We sure love the ATmega328 here at Adafruit, and we use them a lot for our own projects. The processor has plenty of GPIO, Analog inputs, hardware UART SPI and I2C, timers and PWM galore - just enough for most simple projects. When we need to go small, we use a Pro Trinket 3V or 5V, but when size isn't as much of a concern, and a USB-serial converter is required, we reach for an Adafruit METRO.
METRO is the culmination of years of playing with AVRs: we wanted to make a development board that is easy to use and is hacker friendly.
ATmega328 brains - This popular chip has 32KB of flash (1/2 K is reserved for the bootloader), 2KB of RAM, clocked at 16MHz
Power the METRO with 7-9V polarity protected DC or the micro USB connector to any 5V USB source. The 2.1mm DC jack has an on/off switch next to it so you can turn off your setup easily. The METRO will automagically switch between USB and DC.
METRO has 20 GPIO pins, 6 of which are Analog in as well, and 2 of which are reserved for the USB-serial converter. There's also 6 PWMs available on 3 timers (1 x 16-bit, 2 x 8-bit). There's a hardware SPI port, hardware I2C port and hardware UART to USB.

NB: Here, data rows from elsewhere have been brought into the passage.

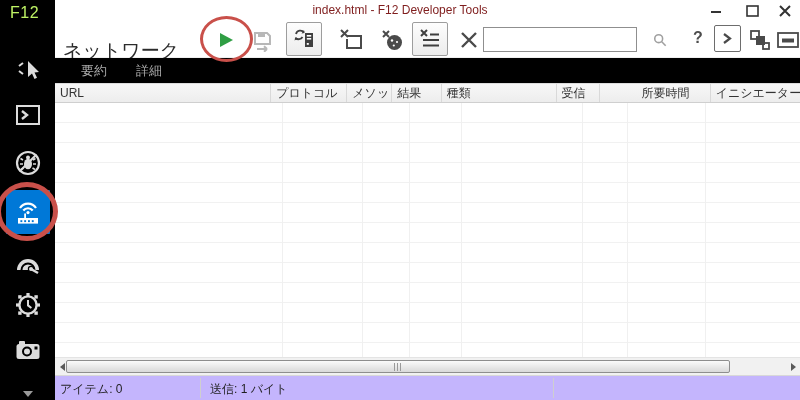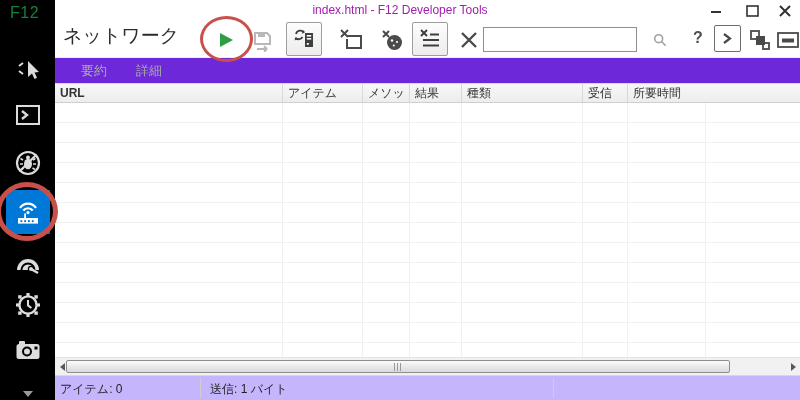--- a/index.html
+++ b/index.html
@@ -1,46 +1,46 @@
 <!DOCTYPE html>
 <html><head>
 <meta charset="utf-8">
 <style>
   html,body{margin:0;padding:0;background:#fff;}
   *{box-sizing:border-box;font-family:"Liberation Sans","DejaVu Sans",sans-serif;}
   #stage{position:relative;width:800px;height:400px;overflow:hidden;background:#fff;}
 
   
   #sidebar{position:absolute;left:0;top:0;width:55px;height:400px;background:#000;}
-  .brand{position:absolute;left:10px;top:4px;color:#15803d;font-size:16px;letter-spacing:.5px;}
+  .brand{position:absolute;left:10px;top:4px;color:#bef264;font-size:16px;letter-spacing:.5px;}
   .side-item{position:absolute;left:0;width:55px;height:44px;display:flex;align-items:center;justify-content:center;cursor:pointer;}
   .side-item.active{left:6px;width:44px;height:44px;border-radius:1px;}
   .side-item svg{display:block;}
   .side-chevron{position:absolute;left:0;width:55px;bottom:2px;display:flex;justify-content:center;}
 
   
   #win{position:absolute;left:55px;top:0;width:745px;height:400px;background:#fff;}
 
   
   #titlebar{position:absolute;left:0;top:0;width:745px;height:20px;background:#fff;}
-  #win-title{position:absolute;left:90px;top:3px;width:510px;text-align:center;font-size:12px;color:#a21caf;white-space:nowrap;}
+  #win-title{position:absolute;left:90px;top:3px;width:510px;text-align:center;font-size:12px;color:#7f1d1d;white-space:nowrap;}
   .winctl{position:absolute;top:3px;width:26px;height:16px;display:flex;align-items:center;justify-content:center;cursor:pointer;}
 
   
   #toolbar{position:absolute;left:0;top:20px;width:745px;height:38px;background:#fff;border-bottom:1px solid #efefef;}
-  #panel-title{position:absolute;left:8px;top:3px;font-size:19px;color:#2b2b2b;}
+  #panel-title{position:absolute;left:8px;top:18px;font-size:19px;color:#2b2b2b;}
   .tbtn{position:absolute;display:flex;align-items:center;justify-content:center;cursor:pointer;background:transparent;border:0;padding:0;}
   .toggle-on{border:1px solid #9d9d9d;border-radius:2px;background:linear-gradient(#fdfdfd,#ececec);}
   #search-box{position:absolute;left:428px;top:7px;width:154px;height:25px;border:1px solid #8f8f8f;background:#fff;display:flex;}
   #search-input{flex:1;border:0;outline:none;font-size:12px;padding:0 4px;background:transparent;}
   #search-btn{width:26px;border:0;background:transparent;display:flex;align-items:center;justify-content:center;cursor:pointer;}
   #help-btn{position:absolute;left:634px;top:5px;width:18px;height:26px;font-size:16px;font-weight:bold;color:#4d4d4d;display:flex;align-items:center;justify-content:center;background:none;border:0;cursor:pointer;}
 
   
-  #tabrow{position:absolute;left:0;top:58px;width:745px;height:25px;background:#6d28d9;}
+  #tabrow{position:absolute;left:0;top:58px;width:745px;height:25px;background:#000000;}
   .tab{position:absolute;top:3px;font-size:13px;color:#ababab;cursor:default;background:none;border:0;}
 
   
   #thead{position:absolute;left:0;top:83px;width:745px;height:20px;background:linear-gradient(#f7f7f7,#ededed);border-top:1px solid #dcdcdc;border-bottom:1px solid #cfcfcf;display:flex;}
   .th{height:18px;line-height:18px;font-size:12px;color:#333;padding-left:5px;border-right:1px solid #d9d9d9;white-space:nowrap;overflow:hidden;cursor:pointer;}
   .th:last-child{border-right:0;}
 
   
   #tbody{position:absolute;left:0;top:103px;width:745px;height:254px;background:repeating-linear-gradient(to bottom,#ffffff 0 19px,#f1f1f1 19px 20px);}
   .vline{position:absolute;top:0;width:1px;height:254px;background:#f0f0f0;}
@@ -265,27 +265,28 @@
         </svg>
       </button>
     </div>
 
     <div id="tabrow">
       <button class="tab" style="left:20px">要約</button>
       <button class="tab" style="left:75px">詳細</button>
     </div>
 
     <div id="thead">
-      <div class="th" style="width: 228px; font-weight: bold;">URL</div>
-      <div class="th" style="width: 80px;">アイテム</div>
+      <div class="th" style="width: 228px;">URL</div>
+      <div class="th" style="width: 80px;">プロトコル</div>
       <div class="th" style="width: 47px;">メソッド</div>
       <div class="th" style="width: 52px;">結果</div>
       <div class="th" style="width: 121px;">種類</div>
       <div class="th" style="width: 45px;">受信</div>
-      <div class="th" style="width: 78px;">所要時間</div>
+      <div class="th" style="width: 78px; margin-left: 37px;">所要時間</div>
+      <div class="th" style="width: 94px;">イニシエーター</div>
     </div>
 
     <div id="tbody">
         <div class="vline" style="left: 227px;"></div>
         <div class="vline" style="left: 307px;"></div>
         <div class="vline" style="left: 354px;"></div>
         <div class="vline" style="left: 406px;"></div>
         <div class="vline" style="left: 527px;"></div>
         <div class="vline" style="left: 572px;"></div>
         <div class="vline" style="left: 650px;"></div>

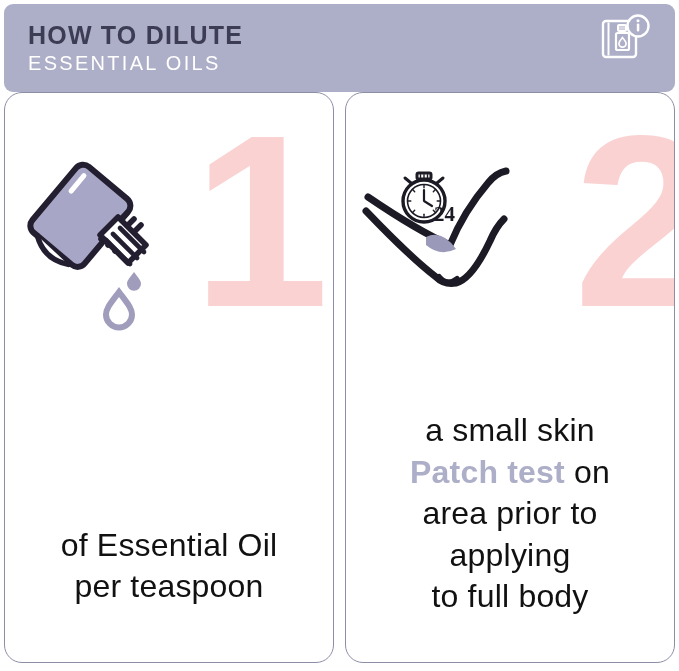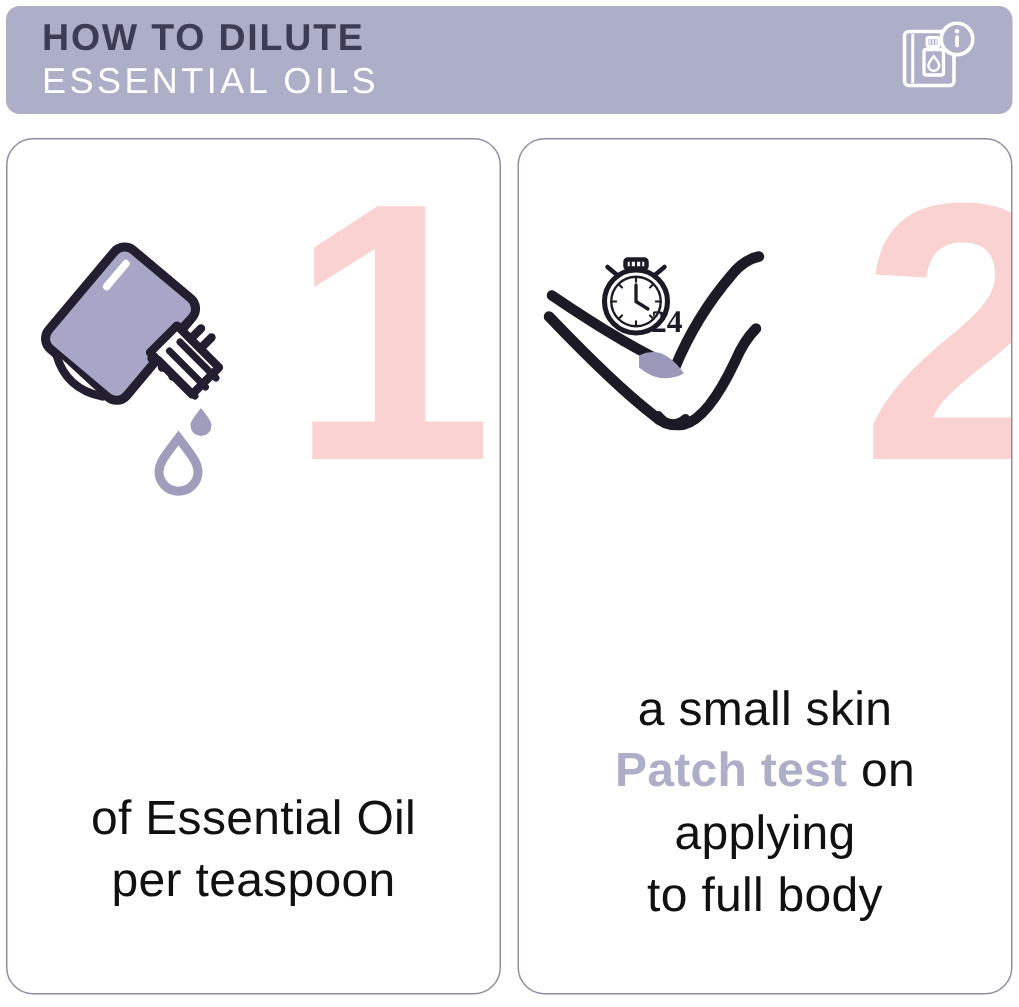--- a/index.html
+++ b/index.html
@@ -12,42 +12,42 @@
   #infographic{
     position:relative;
     width:679px; height:671px;
     background:#ffffff;
   }
 
   
   .header-bar{
     position:absolute;
     left:4px; top:4px;
-    width:671px; height:72px;
+    width:671px; height:88px;
     background:#adaec7;
     border-radius:9px;
     display:flex;
     align-items:center;
   }
   .header-text{
     margin-left:24px;
     display:flex;
     flex-direction:column;
     justify-content:center;
     line-height:1;
   }
   .header-line1{
     font-size:25px;
     font-weight:bold;
     letter-spacing:1.2px;
     color:#3c3c55;
     white-space:nowrap;
   }
   .header-line2{
-    font-size:24px;
+    font-size:20px;
     font-weight:normal;
     letter-spacing:2.3px;
     color:#ffffff;
     white-space:nowrap;
     margin-top:5px;
   }
   .header-icon{
     position:absolute;
     right:24px; top:9px;
     width:52px; height:52px;
@@ -213,18 +213,19 @@
 
         <text x="80" y="72" font-family="Liberation Serif, serif" font-size="21" font-weight="bold" fill="#1c1a24" aria-label="24">24</text>
       </svg>
     </span>
 
     <div class="caption" id="caption-2">
       <div class="caption-text">a small skin</div>
       <div class="caption-text">
         <span class="hl">Patch test</span><span> on</span>
       </div>
+      <div class="caption-text">area prior to</div>
       <div class="caption-text">applying</div>
       <div class="caption-text">to full body</div>
     </div>
   </div>
 
 </div>
 
 </body></html>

GPIO Logic level is 5V but by cutting and soldering closed a jumper, you can easily convert it to 3.3V logic
USB to Serial converter, there's a hardware USB to Serial converter that can be used by any computer to listen/send data to the METRO, and can also be used to launch and update code via the bootloader
Four indicator LEDs, on the front edge of the PCB, for easy debugging. One green power LED, two RX/TX LEDs for the UART, and a red LED connected to pin PB5
Easy reprogramming, comes pre-loaded with the Optiboot bootloader, which is supported by avrdude and only uses 512 bytes.
Beautiful styling by PaintYourDragon and Bruce Yan, in Adafruit Black with gold plated pads.